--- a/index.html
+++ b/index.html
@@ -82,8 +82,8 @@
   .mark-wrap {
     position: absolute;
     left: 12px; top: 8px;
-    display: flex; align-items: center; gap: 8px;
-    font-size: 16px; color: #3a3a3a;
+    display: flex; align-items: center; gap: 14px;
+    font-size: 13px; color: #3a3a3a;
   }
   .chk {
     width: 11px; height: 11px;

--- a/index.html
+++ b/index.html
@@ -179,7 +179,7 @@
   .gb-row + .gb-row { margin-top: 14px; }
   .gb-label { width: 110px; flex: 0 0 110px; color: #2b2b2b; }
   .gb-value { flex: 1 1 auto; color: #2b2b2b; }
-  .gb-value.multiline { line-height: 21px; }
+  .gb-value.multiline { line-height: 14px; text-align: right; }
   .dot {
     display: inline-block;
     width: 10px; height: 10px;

══════════════════════════════

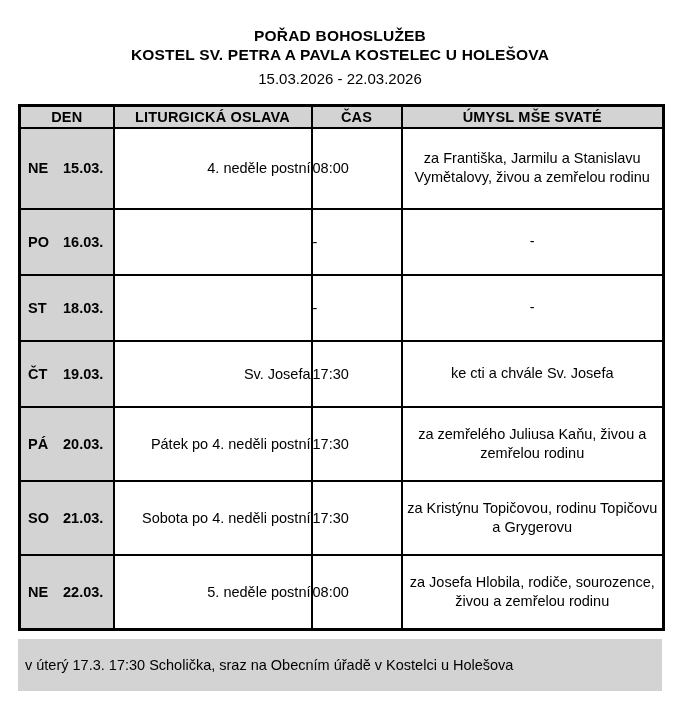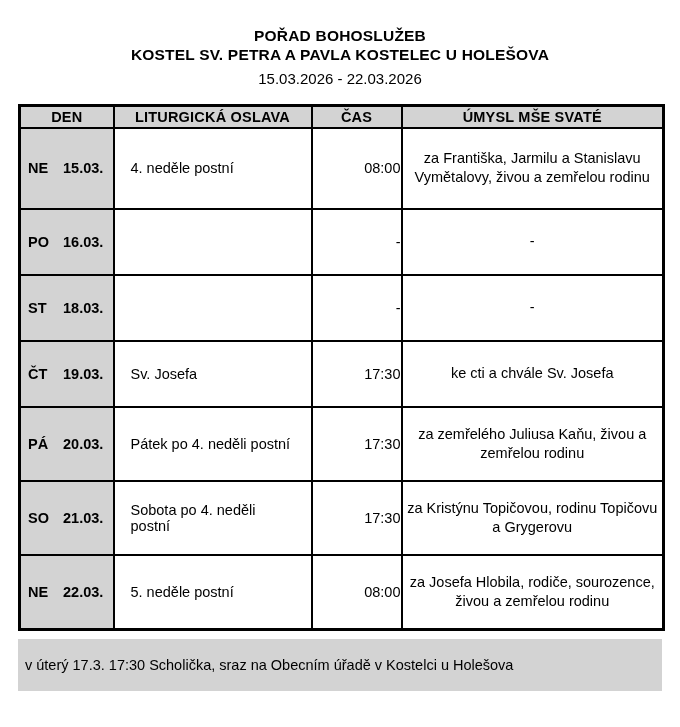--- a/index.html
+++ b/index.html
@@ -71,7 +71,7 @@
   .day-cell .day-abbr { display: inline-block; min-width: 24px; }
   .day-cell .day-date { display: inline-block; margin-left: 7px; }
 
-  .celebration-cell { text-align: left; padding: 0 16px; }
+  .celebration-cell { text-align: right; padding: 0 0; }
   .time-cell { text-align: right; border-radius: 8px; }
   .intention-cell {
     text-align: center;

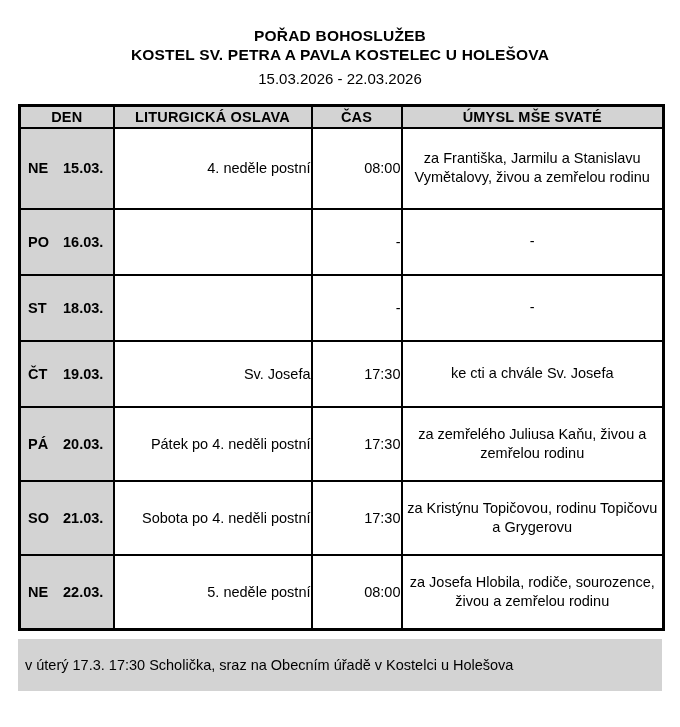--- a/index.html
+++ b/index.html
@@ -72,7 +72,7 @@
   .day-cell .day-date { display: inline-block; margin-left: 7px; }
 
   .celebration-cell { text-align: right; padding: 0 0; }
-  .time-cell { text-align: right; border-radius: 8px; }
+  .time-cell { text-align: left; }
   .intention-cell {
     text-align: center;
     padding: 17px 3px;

══════════════════════════════

Extract, from the listing above, every line where the string "flex" occurs.

§ EXERCISE RESPONSE:
-    display: flex; align-items: center; gap: 8px;
+    display: flex; align-items: center; gap: 14px;
   .gb-label { width: 110px; flex: 0 0 110px; color: #2b2b2b; }
   .gb-value { flex: 1 1 auto; color: #2b2b2b; }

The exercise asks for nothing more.